So, we began the year with our perfectly lovely Cayamo cruise, no sewage running down the walls for us, no sir! Just great music, unlimited soft-serve ice cream, and good deck chair conversation. We got off the boat already looking forward to the 2014 cruise.
Here our troubles began.
Before we headed south for the cruise, we left the RV in the hands of the henceforth to be called Service Yahoos with three things on their to-do list: fix the awning, fix the furnace, and replace the windshield gasket. When we began our trip home from Miami we learned they had: fixed the awning, failed to fix the furnace, and broken the driver’s windshield while replacing the gasket. To make matters worse, the people they subcontracted the windshield work to told them the RV frame was twisted and they would probably break the next windshield. Then the subcontractors immediately went out of business.

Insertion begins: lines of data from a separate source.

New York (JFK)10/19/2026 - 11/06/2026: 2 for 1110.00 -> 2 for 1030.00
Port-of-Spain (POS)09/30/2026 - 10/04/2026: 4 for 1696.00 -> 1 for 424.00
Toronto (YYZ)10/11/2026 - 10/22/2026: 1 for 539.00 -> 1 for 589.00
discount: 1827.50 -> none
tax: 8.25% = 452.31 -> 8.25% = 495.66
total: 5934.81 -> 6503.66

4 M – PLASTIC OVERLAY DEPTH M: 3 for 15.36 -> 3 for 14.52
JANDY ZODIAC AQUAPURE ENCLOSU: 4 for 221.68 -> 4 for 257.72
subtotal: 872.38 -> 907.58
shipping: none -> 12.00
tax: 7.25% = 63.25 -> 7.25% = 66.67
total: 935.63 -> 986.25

We had no place to live if we couldn’t get the RV out of the shop; the loft had been staged with rented furniture and was listed as “unoccupied.” We asked Mary Jo, Nan’s younger sister, if we (and the cat who’d been at the vet’s) could stay at her place until we could get the RV back and head for points south as per the original plan. She kindly agreed and we are greatly and forever in her debt.
We wound up staying with her for two weeks, disrupting her diet and her cat’s life, while our carefully crafted web of RV park reservations began to collapse like dominoes. The Service Yahoos managed to get the windshield installed after having some body work done on the windshield frame but were still struggling with the furnace. When I overheard the Technician Yahoo suggest that stuffing a stick of dynamite in the furnace would be his next troubleshooting step, I’m afraid I lost my temper and told them to put the damn furnace back together and de-winterize the RV so I could pick it up. I also told them I wasn’t paying anything for the parts and labor they’d spent on the furnace so far. That turned out to be a good thing since they had $3,000 worth of parts and labor in it by that point.

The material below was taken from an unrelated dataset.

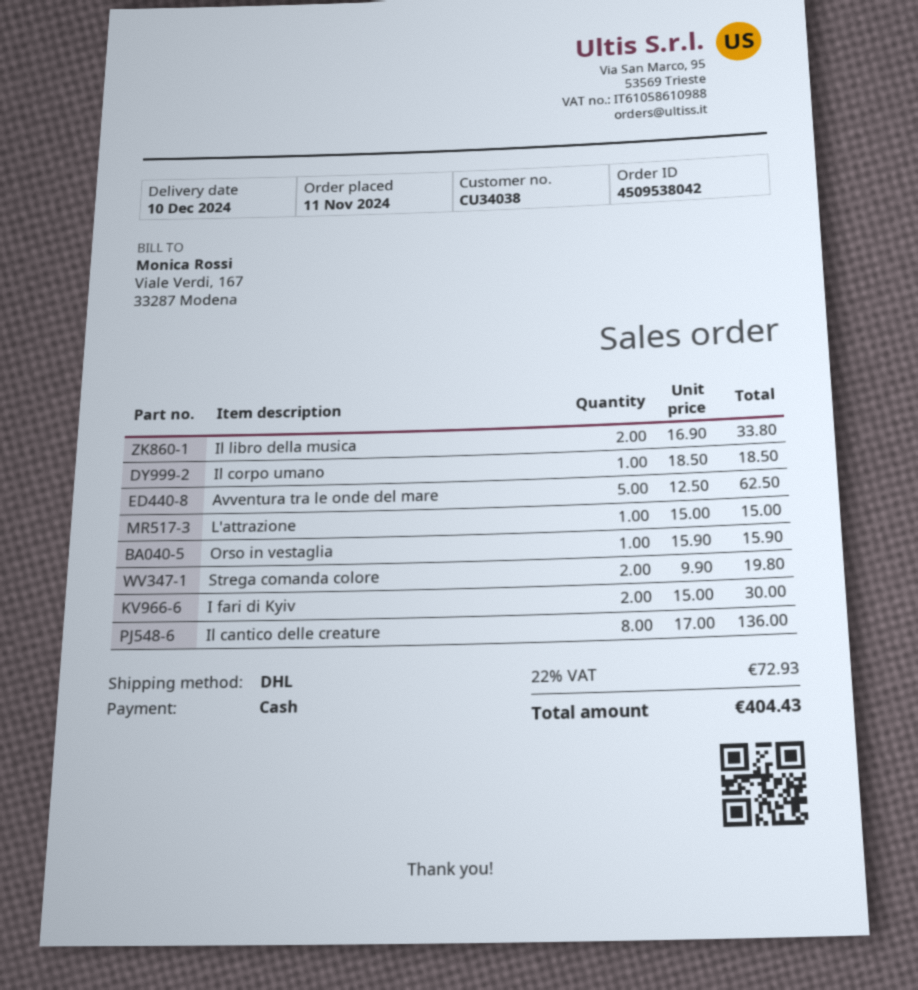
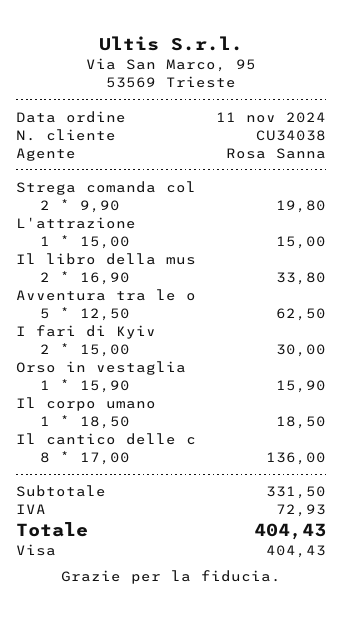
payment method: cash -> Visa

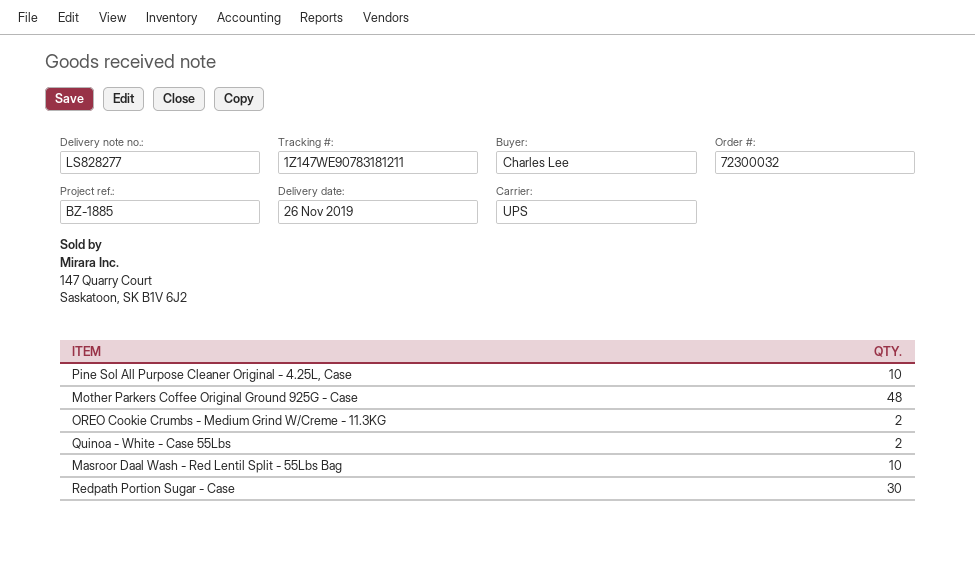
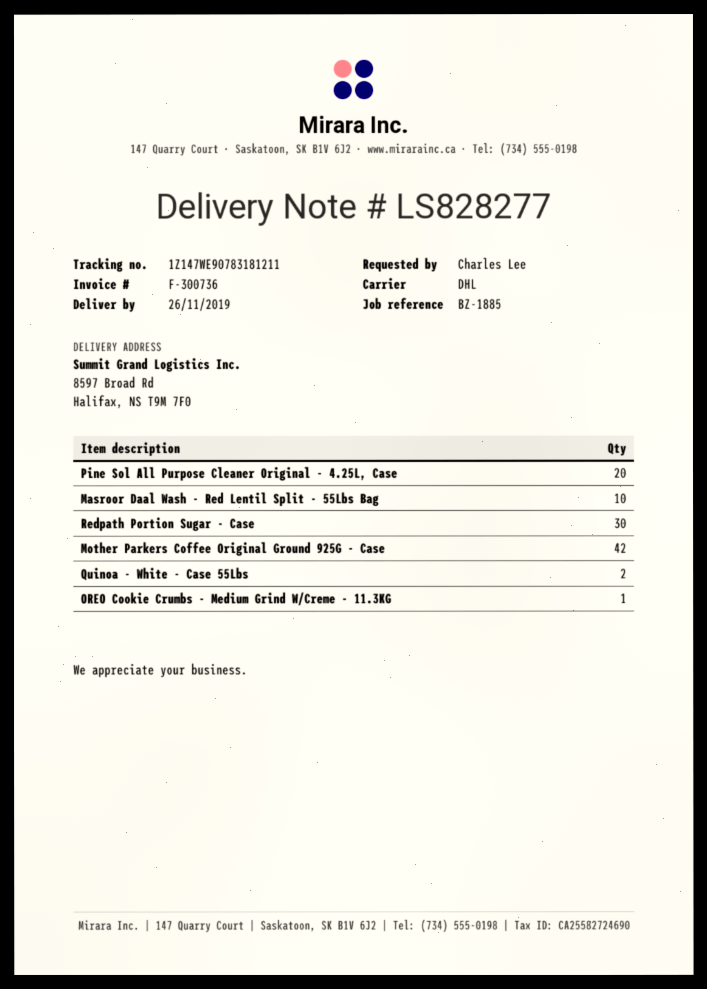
shipping method: UPS -> DHL
Pine Sol All Purpose Cleaner Original - 4.25L, Case: 10 -> 20
Mother Parkers Coffee Original Ground 925G - Case: 48 -> 42
OREO Cookie Crumbs - Medium Grind W/Creme - 11.3KG: 2 -> 1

We got to the service center the next day and prepared the RV for departure. The plan was to drive to Mary Jo’s, pick up our remaining stuff that had been stored at her place (some of which had been moved five times since December), and then drive to a local RV park where we’d spend the night. The next morning we’d leave after the rush hour traffic had cleared up. Before we left the service center I checked the refrigerator to make sure nothing we’d left in it had gone off in the four weeks it had been sitting at the service center. I was greeted by a blast of ammonia to the face when I opened the door. When I asked the service manager if ammonia was an artifact of the winterization process, her eyes bugged out of her head and she told us we needed a new cooling unit to the tune of $1500 and did we want her to order the part so they could fix it? Nan and I looked at each other, thinking this meant disrupting our lives (and Mary Jo’s) for another unknown period of time. We decided to head south anyway. We could live out of a cooler and get the refrigerator fixed where it was warm. The furnace had always worked in the bedroom and bathroom, just not the living room. Since we were heading to warm places, we thought we could get by with the furnace in its semi-functional state.

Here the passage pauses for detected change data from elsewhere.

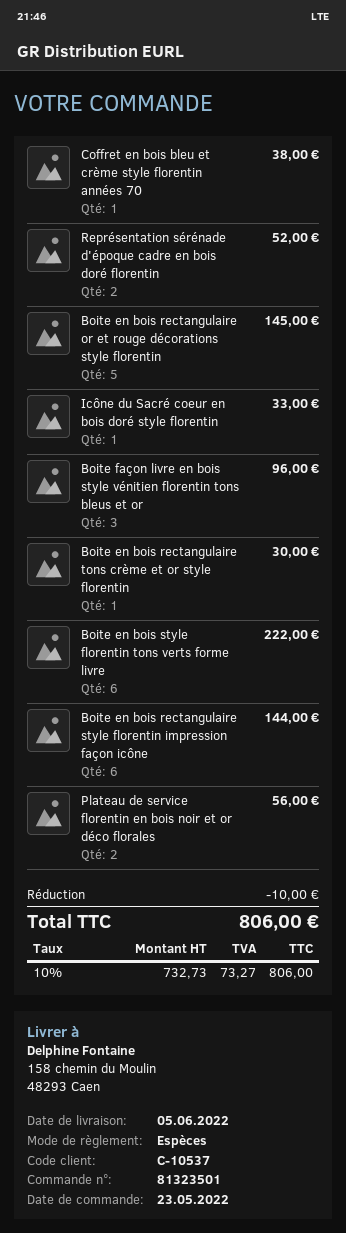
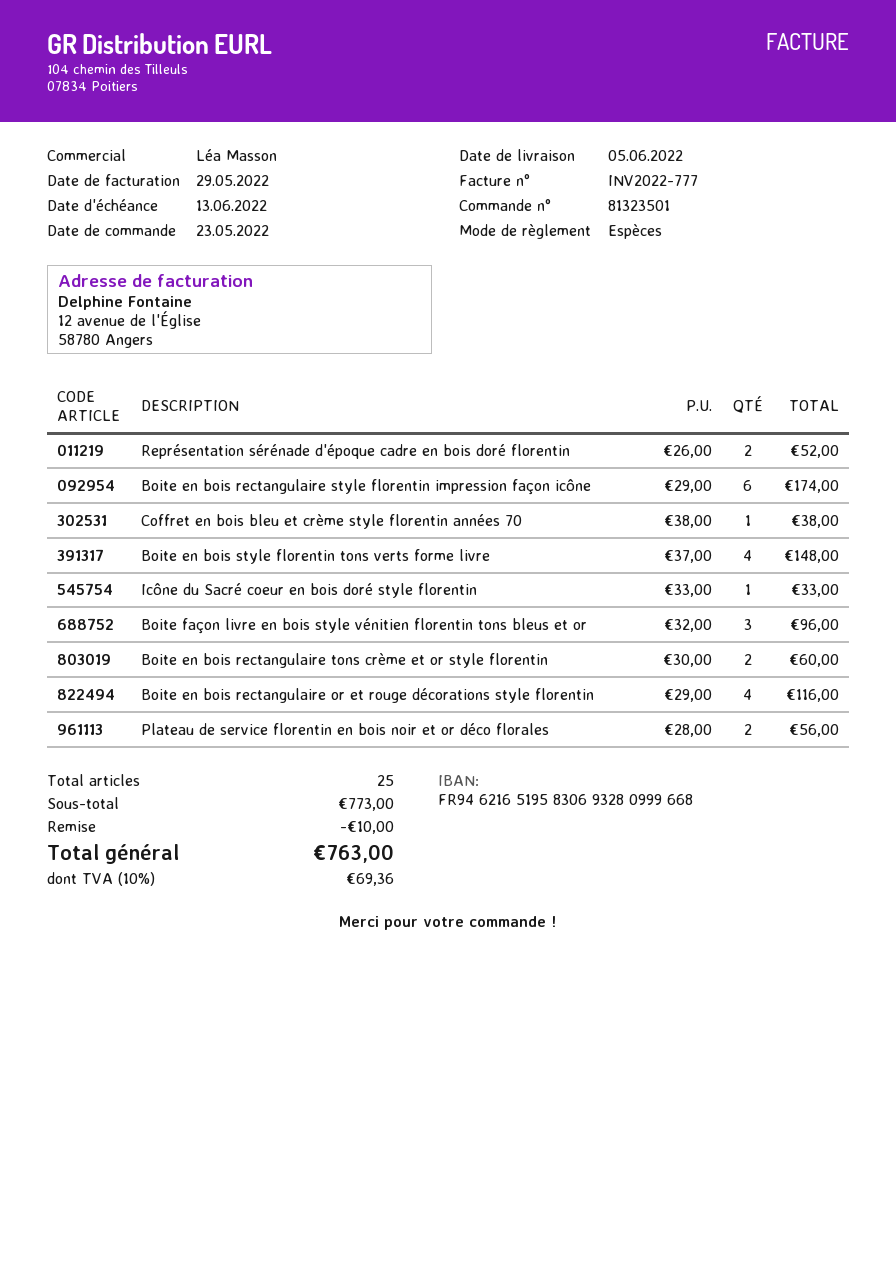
Boite en bois rectangulaire or et rouge décorations style florentin: 5 for 145.00 -> 4 for 116.00
Boite en bois rectangulaire tons crème et or style florentin: 1 for 30.00 -> 2 for 60.00
Boite en bois style florentin tons verts forme livre: 6 for 222.00 -> 4 for 148.00
Boite en bois rectangulaire style florentin impression façon icône: 6 for 144.00 -> 6 for 174.00
tax: 10% = 73.27 -> 10% = 69.36
total: 806.00 -> 763.00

So we drove to Mary Jo’s where I proceeded to destroy 15 feet of curb and several square yards of sod in her median strip while positioning the RV in front of her house—and put a nice big scratch in the side of the RV when I got too close to her mailbox. Then we noticed the furnace was leaking, a problem we didn’t have before the Service Yahoos started to work on it. I am now referring to the RV as the Edmund Fitzgerald. We drove to the RV park, taking some extra time to get lost in the dark, and hooked up for the night.
Murphy reared his ugly head the next morning when we tried to put water in the fresh water tank—empty because it had been winterized—only to see water pouring from the storage compartments.
We looked at each other again. We were still going South.